PostAWeek 6: February Performer of the Month – The (Still)
Dark PotM
By David “Jokers Wild”
Dysart
Tom and Chuck were transcribed in
front of an imaginary audience
Chuck: Hello, and welcome
back, PostAWeek readers. If you haven’t read the first part of the February
Performer of the Month, do be sure to go read it at http://tiny.cc/PostAWeek5
Tom: Why did we end the show
unfinished?
Chuck: I don’t know. Why?
Tom: So we can pick it back up
again.
Chuck: Are you seriously still
doing these ridiculous Batman references? Who does that?!?
Tom: It doesn't matter who I am...
what matters is my references. No one cared who I was until I quoted the man in
the mask.
Chuck: If I stop talking right now,
will you stop?
Tom: It would be extremely
beneficial...
Chuck: You're a big liar.
Tom: ...to you.
Chuck: Forget it. I’m going to go
make a sandwich until you burn yourself out.
Tom: I do fear hosting. I fear
finishing in here while my ego burns.
Chuck: Then make with the regular
talk.
Tom: How?
Chuck: As the I did. Without depending
on pop culture. Then amazing will find you again.
Tom: So, you came back to host with
your partner?
Chuck: No. I came back to stop you
from talking in ridiculous references.
Tom: You don't fear humor... You
welcome it. Your punishment must be more severe.
Chuck: references?
Tom: Yes. But not of your Marvel...
Of my DC.
Chuck: Screw it. You and Paul can
finish the post.
Tom: I made a promise on the
keyboard of my creator that I would rid this blog of the boringness that took
his likes. By day, I am Tom, imaginiar, real pill, and a pest. At night,
insomniacs, a bored and sleepless lot, call me... Entertainment.
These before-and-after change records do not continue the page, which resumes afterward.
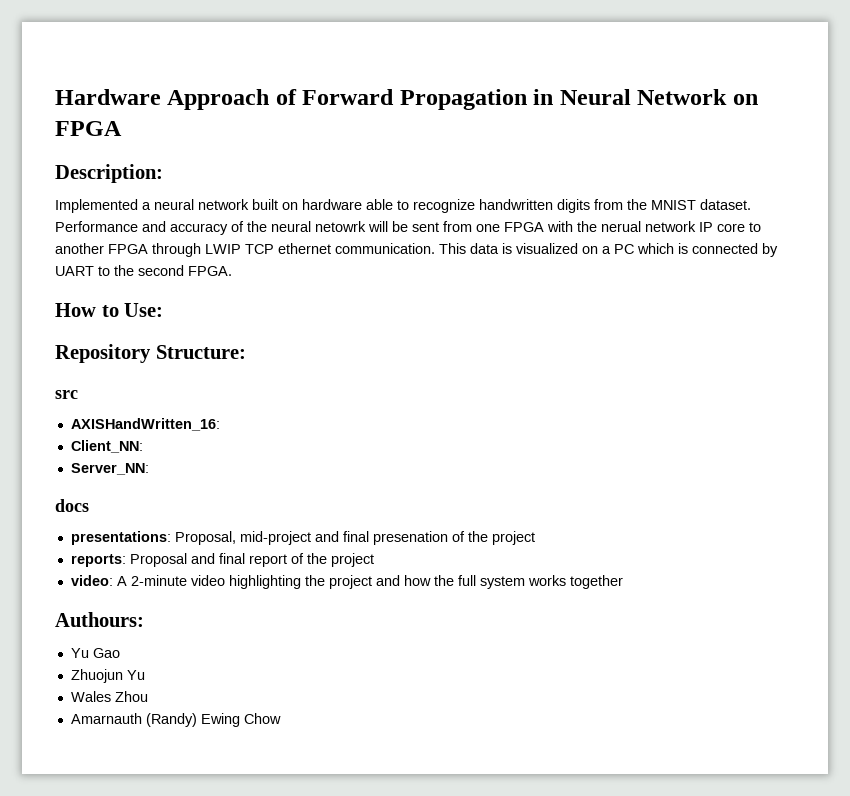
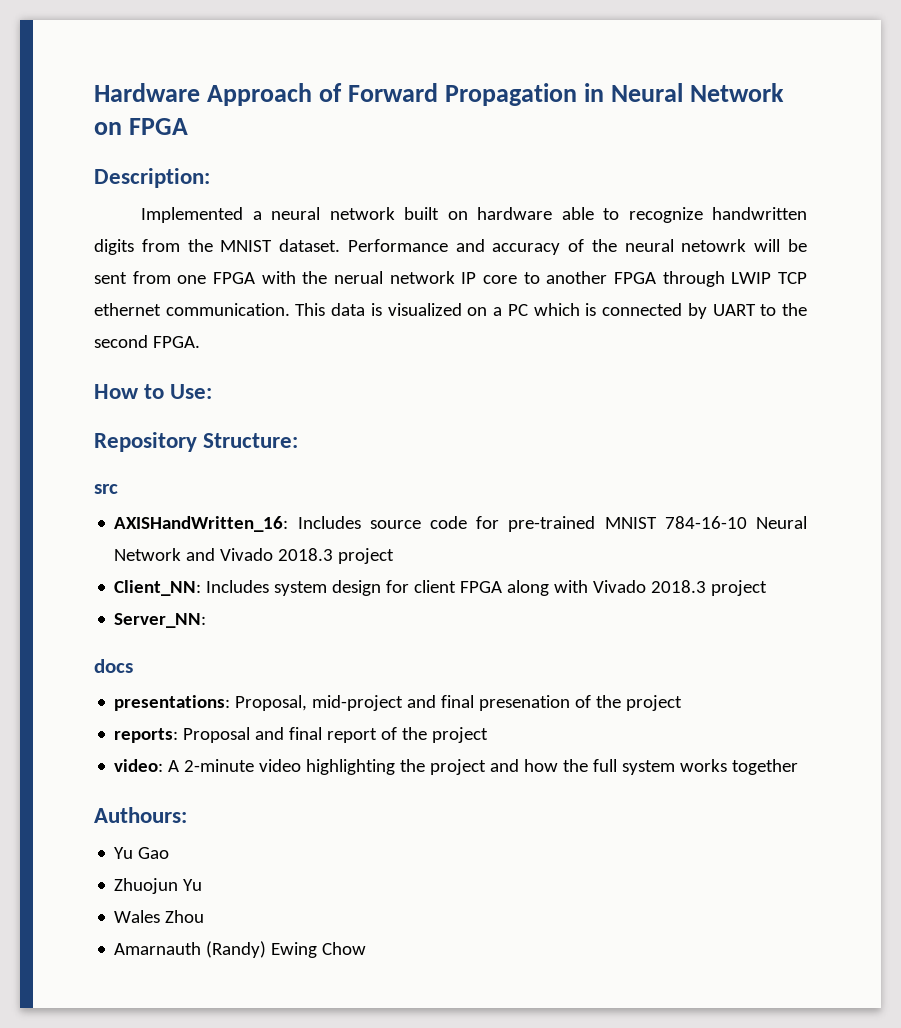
- AXISHandWritten_16:
- Client_NN:
+ AXISHandWritten_16: Includes source code for pre-trained MNIST 784-16-10 Neural Network and Vivado 2018.3 project
+ Client_NN: Includes system design for client FPGA along with Vivado 2018.3 project

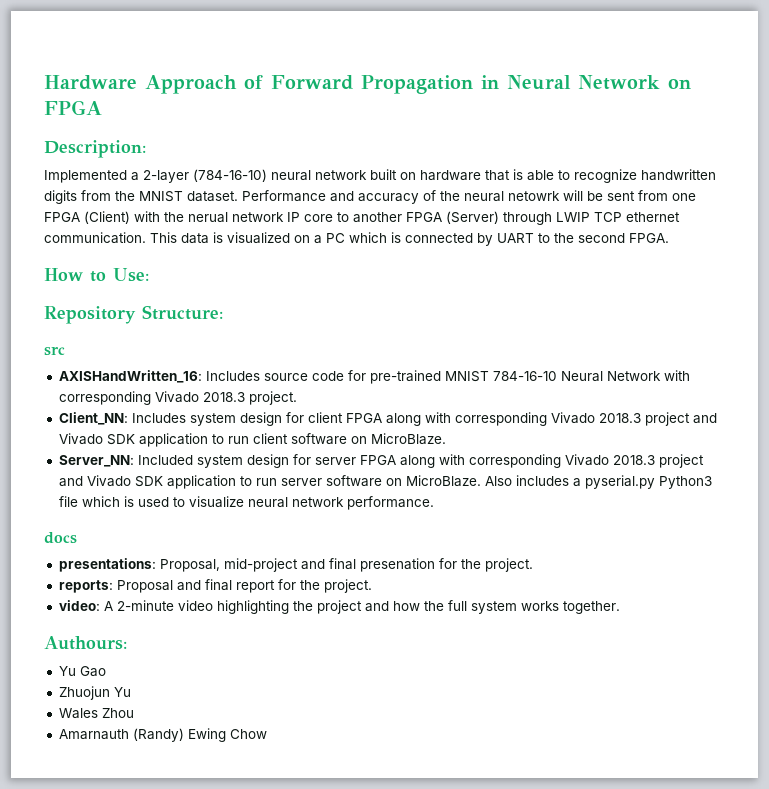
- Implemented a neural network built on hardware able to recognize handwritten digits from the MNIST dataset.
+ Implemented a 2-layer (784-16-10) neural network built on hardware that is able to recognize handwritten digits from the MNIST dataset.
- Performance and accuracy of the neural netowrk will be sent from one FPGA with the nerual network IP core to another FPGA through LWIP TCP ethernet communication.
+ Performance and accuracy of the neural netowrk will be sent from one FPGA (Client) with the nerual network IP core to another FPGA (Server) through LWIP TCP ethernet communication.
- AXISHandWritten_16: Includes source code for pre-trained MNIST 784-16-10 Neural Network and Vivado 2018.3 project
+ AXISHandWritten_16: Includes source code for pre-trained MNIST 784-16-10 Neural Network with corresponding Vivado 2018.3 project.
- Client_NN: Includes system design for client FPGA along with Vivado 2018.3 project
- Server_NN:
+ Client_NN: Includes system design for client FPGA along with corresponding Vivado 2018.3 project and Vivado SDK application to run client software on MicroBlaze.
+ Server_NN: Included system design for server FPGA along with corresponding Vivado 2018.3 project and Vivado SDK application to run server software on MicroBlaze. Also includes a pyserial.py Python3 file which is used to visualize neural network performance.
- presentations: Proposal, mid-project and final presenation of the project
+ presentations: Proposal, mid-project and final presenation for the project.
- reports: Proposal and final report of the project
+ reports: Proposal and final report for the project.
- video: A 2-minute video highlighting the project and how the full system works together
+ video: A 2-minute video highlighting the project and how the full system works together.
Chuck: Hmm, I think a good ol’
fashioned PB and J would be nice.
Tom: You on the board?
Paul: When your host leaves things,
yeah.
Tom: You knew he’d make a sandwich?
Paul: Oh, yeah. Helped him buy the
spread. Ah, here we are. Keep-fresh ziplock bag. Machine-threshed and cracked
whole grain. The three hundred and fifty calorie fresh mayonnaise. Wonderful
project, your host’s sandwich. Put it right into the fridge along with the soda
and chips. Kind of made my fridge the unofficial food source for the PostAWeek.
Of course, David’ll let it go to rot. Here we are. Cheese puffs for the finished
sandwich, extra cheese, stay-puff technology.
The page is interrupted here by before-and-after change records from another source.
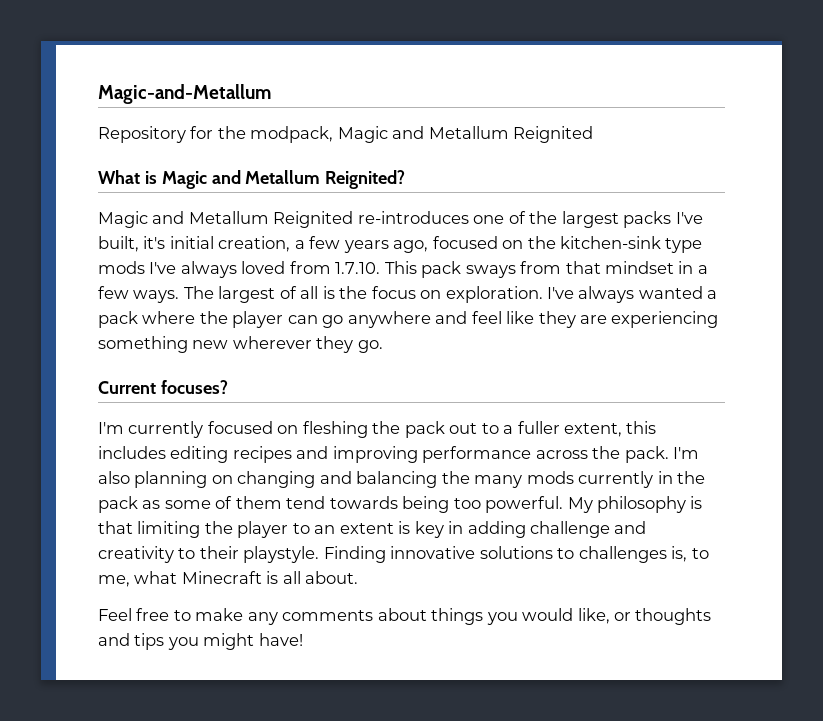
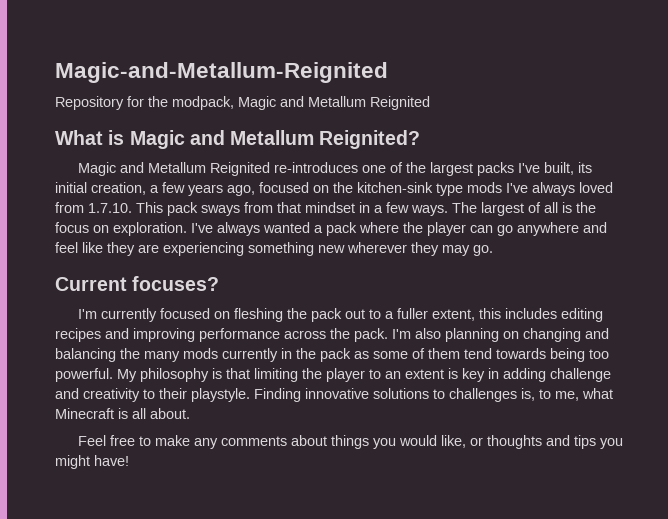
- Magic-and-Metallum
+ Magic-and-Metallum-Reignited
- Magic and Metallum Reignited re-introduces one of the largest packs I've built, it's initial creation, a few years ago, focused on the kitchen-sink type mods I've always loved from 1.7.10. This pack sways from that mindset in a few ways.
+ Magic and Metallum Reignited re-introduces one of the largest packs I've built, its initial creation, a few years ago, focused on the kitchen-sink type mods I've always loved from 1.7.10. This pack sways from that mindset in a few ways.
- I've always wanted a pack where the player can go anywhere and feel like they are experiencing something new wherever they go.
+ I've always wanted a pack where the player can go anywhere and feel like they are experiencing something new wherever they may go.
Chuck: Hey, guys. You done yet?
Tom: You traveled to the kitchen...
Now you must journey inwards... to what you really want to eat... it's inside
you... there is no turning back. Your poor choice of sandwich was not your
fault. Your food prep is nothing. The hunger is everything. If you make
yourself more than just a sandwich, if you devote time to a meal, it becomes
something else entirely. Are you ready to begin?
Chuck: bb, M lrdy eedng
Tom: If something stands in the way
of a true meal, you simply walk up behind them and slap the plate out of their
hands.
(Glass breaking)
Chuck: Duu! Ai jus ade tht!
Tom: Not a lot of people know what
it feels like to be hungry, in your bones. I mean, they understand, famished,
everybody understands, for a while. Then they want the hungry little kid to do
something he knows he can't do, move on. So after a while they stop
understanding. They send the hungry kid a sandwich. I figured it out too late.
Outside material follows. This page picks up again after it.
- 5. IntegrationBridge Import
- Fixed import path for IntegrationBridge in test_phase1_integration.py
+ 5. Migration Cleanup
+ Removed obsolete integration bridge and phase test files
You gotta learn to hide your hunger, practice smiling in the mirror. It's like
putting on a mask.
Chuck: Are you saying you’re hungry
too?
Tom: Speak of the hunger and he
shall appear.
Chuck: Well, we’re over our word
count. Let’s go grab something to eat
Tom: Shrimp balls?
Chuck: No!
Tom: So which is it to be? Deli, or
restaurant?
Chuck: Restaurant!
Tom: Sold! To the man in a meat
sweat.
Chuck: Paul, you coming.
Paul: Yeah, go ahead. I just need
to post this.
Chuck: Well, PostAWeek readers, we
bid you adieu. Please do join us next week for the exciting conclusion of the
February Performer of the Month!
Tom: I see a beautiful post and a
brilliant people reading from their bed. I see the likes for which I lay down
my words, peaceful, useful, prosperous and happy. I see that I hold a sanctuary
in their hearts, and in the hearts of their descendants, generations hence. It
is a far, far better thing that I do, than I have ever done; it is a far, far
better restaurant that I go to, than I have ever known.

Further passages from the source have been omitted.